• What is expected
Please repeat each of the records that follow, exactly as written.

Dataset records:
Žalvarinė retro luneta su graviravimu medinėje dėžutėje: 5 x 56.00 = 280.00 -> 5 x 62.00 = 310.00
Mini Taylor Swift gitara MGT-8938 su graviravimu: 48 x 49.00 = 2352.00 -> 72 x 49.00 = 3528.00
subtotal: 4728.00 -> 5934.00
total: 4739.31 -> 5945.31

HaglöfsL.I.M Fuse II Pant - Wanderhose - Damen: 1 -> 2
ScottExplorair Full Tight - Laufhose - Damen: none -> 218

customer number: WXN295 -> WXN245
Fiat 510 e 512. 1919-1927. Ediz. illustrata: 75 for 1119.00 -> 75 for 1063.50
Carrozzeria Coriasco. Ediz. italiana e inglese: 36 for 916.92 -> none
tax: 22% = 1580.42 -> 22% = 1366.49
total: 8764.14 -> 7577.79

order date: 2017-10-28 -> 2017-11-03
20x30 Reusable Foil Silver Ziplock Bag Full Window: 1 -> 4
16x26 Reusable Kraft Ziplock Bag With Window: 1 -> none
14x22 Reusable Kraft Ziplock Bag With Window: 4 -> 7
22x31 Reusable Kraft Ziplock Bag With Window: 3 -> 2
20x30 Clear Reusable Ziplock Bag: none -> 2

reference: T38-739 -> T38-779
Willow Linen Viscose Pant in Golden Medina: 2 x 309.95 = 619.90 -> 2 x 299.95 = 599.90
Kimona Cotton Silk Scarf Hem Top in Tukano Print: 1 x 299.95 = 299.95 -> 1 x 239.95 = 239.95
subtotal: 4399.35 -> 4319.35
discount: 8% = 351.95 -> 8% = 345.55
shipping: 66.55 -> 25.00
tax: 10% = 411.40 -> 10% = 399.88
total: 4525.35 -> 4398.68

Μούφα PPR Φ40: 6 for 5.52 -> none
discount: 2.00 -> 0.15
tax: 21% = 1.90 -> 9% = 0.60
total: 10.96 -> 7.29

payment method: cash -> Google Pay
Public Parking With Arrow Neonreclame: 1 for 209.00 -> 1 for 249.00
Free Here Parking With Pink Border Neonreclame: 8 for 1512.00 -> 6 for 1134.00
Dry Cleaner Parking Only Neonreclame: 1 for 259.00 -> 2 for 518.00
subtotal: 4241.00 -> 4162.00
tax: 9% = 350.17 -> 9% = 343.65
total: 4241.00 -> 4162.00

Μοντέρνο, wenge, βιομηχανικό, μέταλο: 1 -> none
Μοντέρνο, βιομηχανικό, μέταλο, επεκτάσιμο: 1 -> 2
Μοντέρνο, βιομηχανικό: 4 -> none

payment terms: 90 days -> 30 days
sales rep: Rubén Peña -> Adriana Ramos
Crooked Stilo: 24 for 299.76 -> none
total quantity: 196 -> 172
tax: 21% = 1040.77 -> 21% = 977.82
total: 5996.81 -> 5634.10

• Result
Žalvarinė retro luneta su graviravimu medinėje dėžutėje: 5 x 56.00 = 280.00 -> 5 x 62.00 = 310.00
Mini Taylor Swift gitara MGT-8938 su graviravimu: 48 x 49.00 = 2352.00 -> 72 x 49.00 = 3528.00
subtotal: 4728.00 -> 5934.00
total: 4739.31 -> 5945.31

HaglöfsL.I.M Fuse II Pant - Wanderhose - Damen: 1 -> 2
ScottExplorair Full Tight - Laufhose - Damen: none -> 218

customer number: WXN295 -> WXN245
Fiat 510 e 512. 1919-1927. Ediz. illustrata: 75 for 1119.00 -> 75 for 1063.50
Carrozzeria Coriasco. Ediz. italiana e inglese: 36 for 916.92 -> none
tax: 22% = 1580.42 -> 22% = 1366.49
total: 8764.14 -> 7577.79

order date: 2017-10-28 -> 2017-11-03
20x30 Reusable Foil Silver Ziplock Bag Full Window: 1 -> 4
16x26 Reusable Kraft Ziplock Bag With Window: 1 -> none
14x22 Reusable Kraft Ziplock Bag With Window: 4 -> 7
22x31 Reusable Kraft Ziplock Bag With Window: 3 -> 2
20x30 Clear Reusable Ziplock Bag: none -> 2

reference: T38-739 -> T38-779
Willow Linen Viscose Pant in Golden Medina: 2 x 309.95 = 619.90 -> 2 x 299.95 = 599.90
Kimona Cotton Silk Scarf Hem Top in Tukano Print: 1 x 299.95 = 299.95 -> 1 x 239.95 = 239.95
subtotal: 4399.35 -> 4319.35
discount: 8% = 351.95 -> 8% = 345.55
shipping: 66.55 -> 25.00
tax: 10% = 411.40 -> 10% = 399.88
total: 4525.35 -> 4398.68

Μούφα PPR Φ40: 6 for 5.52 -> none
discount: 2.00 -> 0.15
tax: 21% = 1.90 -> 9% = 0.60
total: 10.96 -> 7.29

payment method: cash -> Google Pay
Public Parking With Arrow Neonreclame: 1 for 209.00 -> 1 for 249.00
Free Here Parking With Pink Border Neonreclame: 8 for 1512.00 -> 6 for 1134.00
Dry Cleaner Parking Only Neonreclame: 1 for 259.00 -> 2 for 518.00
subtotal: 4241.00 -> 4162.00
tax: 9% = 350.17 -> 9% = 343.65
total: 4241.00 -> 4162.00

Μοντέρνο, wenge, βιομηχανικό, μέταλο: 1 -> none
Μοντέρνο, βιομηχανικό, μέταλο, επεκτάσιμο: 1 -> 2
Μοντέρνο, βιομηχανικό: 4 -> none

payment terms: 90 days -> 30 days
sales rep: Rubén Peña -> Adriana Ramos
Crooked Stilo: 24 for 299.76 -> none
total quantity: 196 -> 172
tax: 21% = 1040.77 -> 21% = 977.82
total: 5996.81 -> 5634.10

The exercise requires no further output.